- Catcher, Outfielder
- Born: June 10, 1979 (age 47) Warwick, New York
- Batted: RightThrew: Right

New York-Pennsylvania League debut
- 2001, for the Lowell Spinners

Last Atlantic League of Professional Baseball appearance
- August 14, 2007, for the Bridgeport Bluefish

Teams
- Lowell Spinners (2001); GCL Red Sox (2001); Augusta GreenJackets (2002); Portland Sea Dogs (2003-2004); Nashua Pride (2005); Lancaster Barnstormers (2005); North Shore Spirit (2005); Newark Bears (2006); Bridgeport Bluefish (2006-2007);

= John Nathans =

American baseball player

Johnathan Garth Nathans (born June 10, 1979) is an American former professional baseball catcher and outfielder. He last played in 2007 in the Atlantic League of Professional Baseball with the Bridgeport Bluefish.

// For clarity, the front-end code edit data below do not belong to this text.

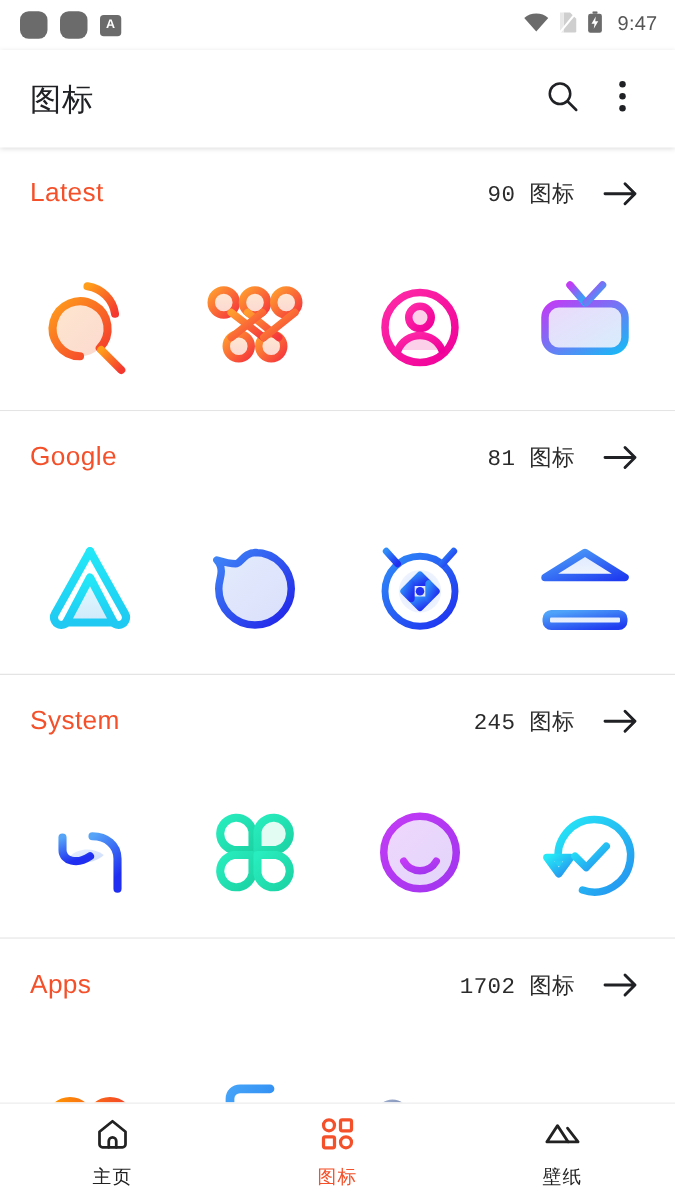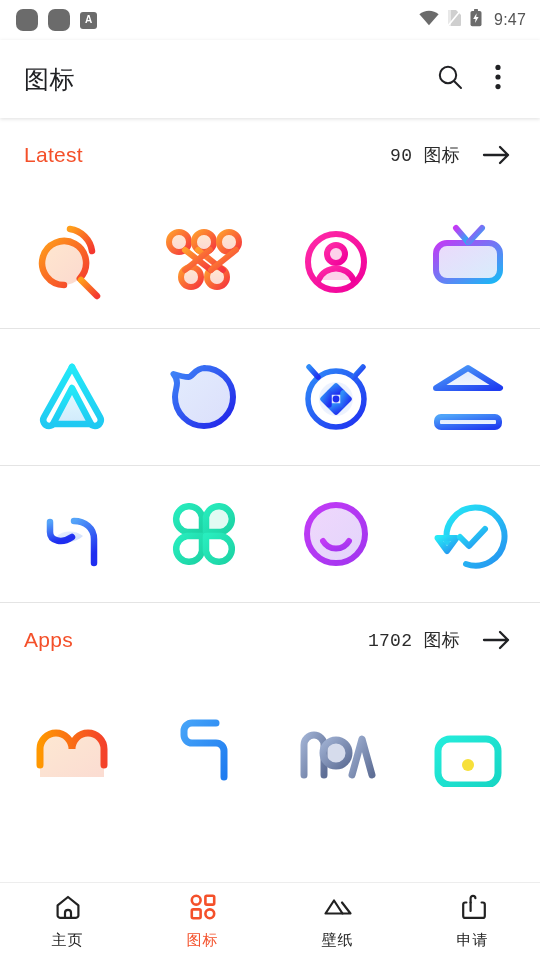"Google" div.sec-header { html: none -> <div> <span>Google</span> <span></span> <span>81 图标</span> <span> <svg> <path></path> </svg> </span> </div> }
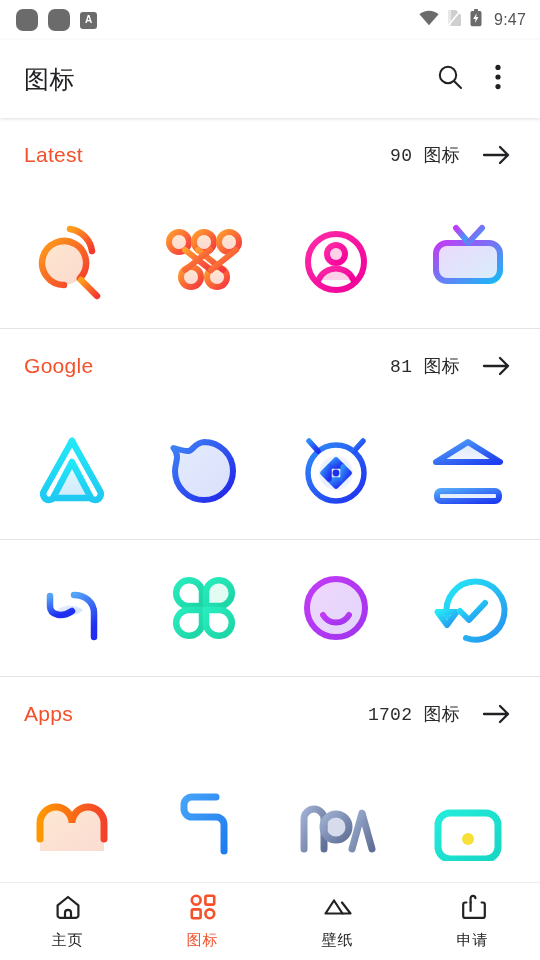"System" div.sec-header { html: none -> <div> <span>System</span> <span></span> <span>245 图标</span> <span> <svg> <path></path> </svg> </span> </div> }
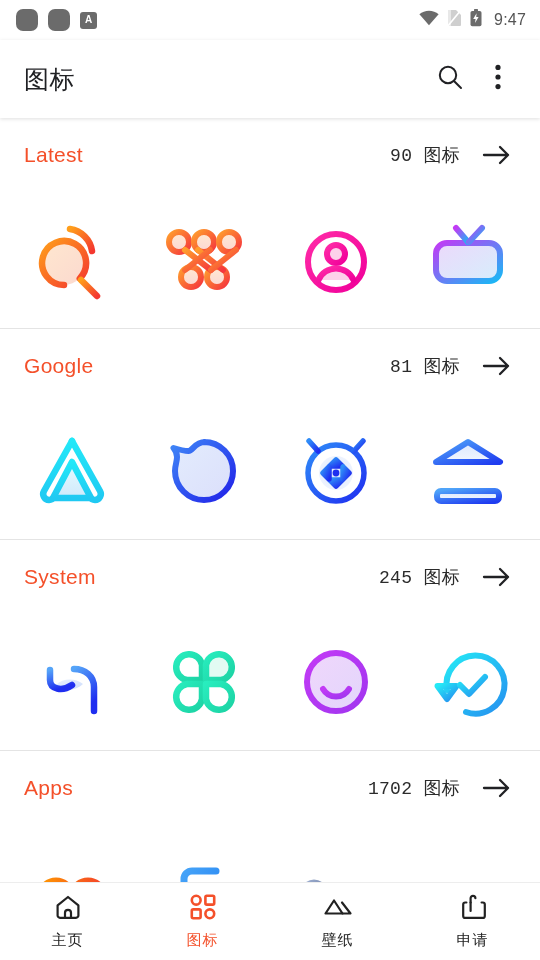"申请" div.nav-item { html: <div> <span> <svg> <path></path> <path></path> <path></path> </svg> </span> <span>申请</span> </div> -> none }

A native of Warwick, New York, Nathans attended Trinity-Pawling School and the University of Richmond. In 2000, he played collegiate summer baseball with the Cotuit Kettleers of the Cape Cod Baseball League.

In a 2007 game, Bluefish pitcher Matt Beech hit opposing batter José Offerman with a pitch; Offerman then charged the mound with the bat. Nathans ran to the mound and attempted to stop Offerman from attacking Beech, but was struck in the head and sustained a concussion. Beech's finger was also broken during this incident.

The concussion ended Nathans' playing career. Nathans later won a lawsuit against Offerman for ending his career.